The guidance counsellor acts as a local examination register: That is to say, a counsellor has the duty to sort the records of continuous assessment of each child. He/she as the counsellor does the computation and goes further to send the scores to the bodies that might require them. Such bodies include the West African Examination Council (WAEC), National Examination Council (NECO), National Business and Technical Examination Board (NABTEB) or any other examination board or council of national interest and purpose.

It is the role of the counsellor to organize in-service training for the teachers on continuous assessment. The counsellor can achieve this by giving out invitations to resource persons. The resource persons will indulge in elaborate discussion with the teachers on the need for continuous assessment tests to be administered and not just being administered but done as at when due. In addition, not just administering tests, but going further to record the scores. The counsellor educates them, among other things required for CA to be operative. Emphases are made on the techniques required for administration and record-keeping in CA.

The counsellor has the obligation to adopt these tests to suit the peoples’ social-cultural environment. Thus the counsellor does this by educating the teachers on the use of some of these tests and non-test methods, bearing in mind that continuous assessment involves both test and non-test techniques. The counsellor, therefore, initiates the construction of the tests, putting into consideration people’s culture. This the counsellor achieves with his knowledge of psychological testing.
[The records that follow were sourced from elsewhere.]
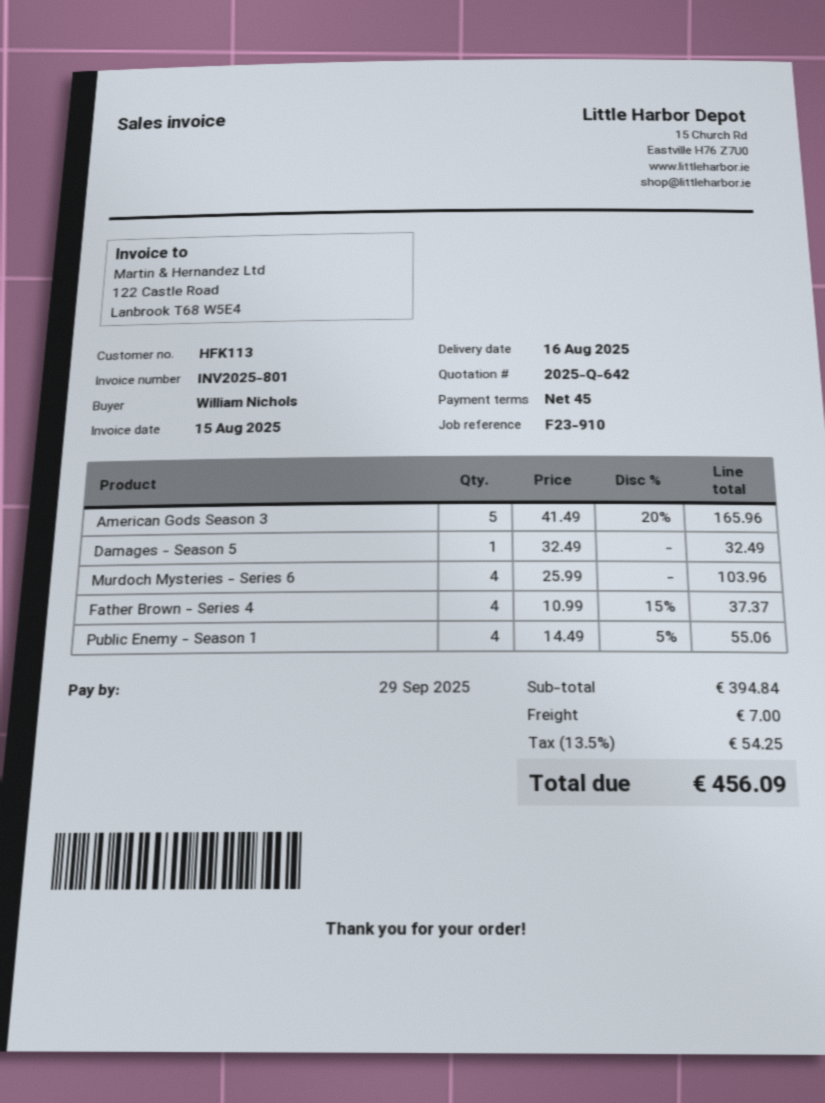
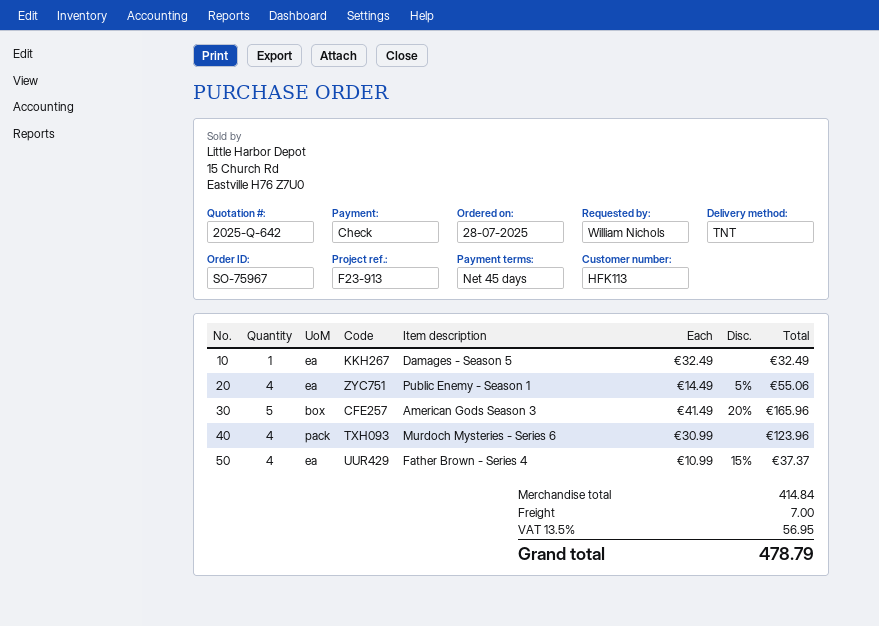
reference: F23-910 -> F23-913
Murdoch Mysteries - Series 6: 4 x 25.99 = 103.96 -> 4 x 30.99 = 123.96
subtotal: 394.84 -> 414.84
tax: 13.5% = 54.25 -> 13.5% = 56.95
total: 456.09 -> 478.79

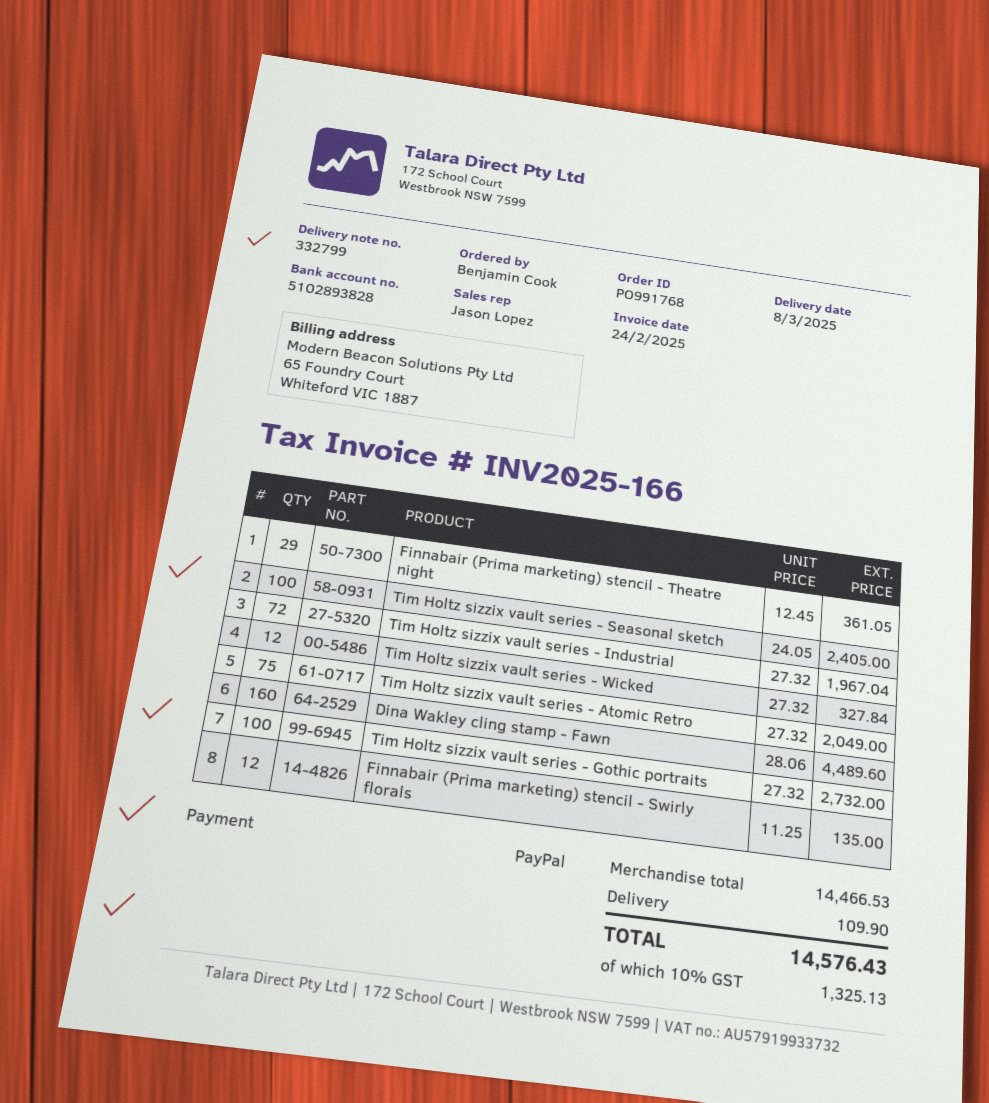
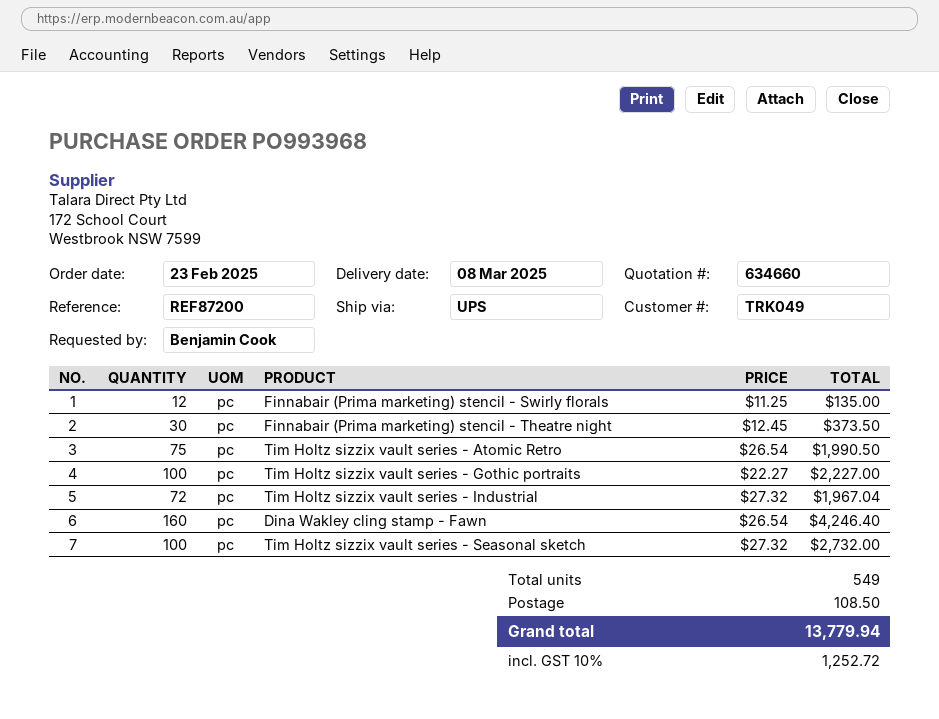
order number: PO991768 -> PO993968
Finnabair (Prima marketing) stencil - Theatre night: 29 x 12.45 = 361.05 -> 30 x 12.45 = 373.50
Tim Holtz sizzix vault series - Seasonal sketch: 100 x 24.05 = 2405.00 -> 100 x 27.32 = 2732.00
Tim Holtz sizzix vault series - Wicked: 12 x 27.32 = 327.84 -> none
Tim Holtz sizzix vault series - Atomic Retro: 75 x 27.32 = 2049.00 -> 75 x 26.54 = 1990.50
Dina Wakley cling stamp - Fawn: 160 x 28.06 = 4489.60 -> 160 x 26.54 = 4246.40
Tim Holtz sizzix vault series - Gothic portraits: 100 x 27.32 = 2732.00 -> 100 x 22.27 = 2227.00
shipping: 109.90 -> 108.50
tax: 10% = 1325.13 -> 10% = 1252.72
total: 14576.43 -> 13779.94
The counsellor has the obligation to monitor the teachers and encourage them so that this test can be periodically administered as stated, taking into cognisance that this issue of periodic testing may be seen by the teachers as an additional burden to their workload. It, therefore, becomes imperative that the counsellor should closely monitor the teachers to ensure that the system of continuous assessment is properly executed. For instance, some teachers if not monitored may want to adopt shortcut measures like giving one test and dividing by two to get 1st and 2nd CA scores. This method falls short of the aims and objectives behind which continuous assessment was introduced. Thus the counsellor should be very vigilant to avoid the teachers operating the process the way one may not see any difference from the one short system or British style that was previously in use.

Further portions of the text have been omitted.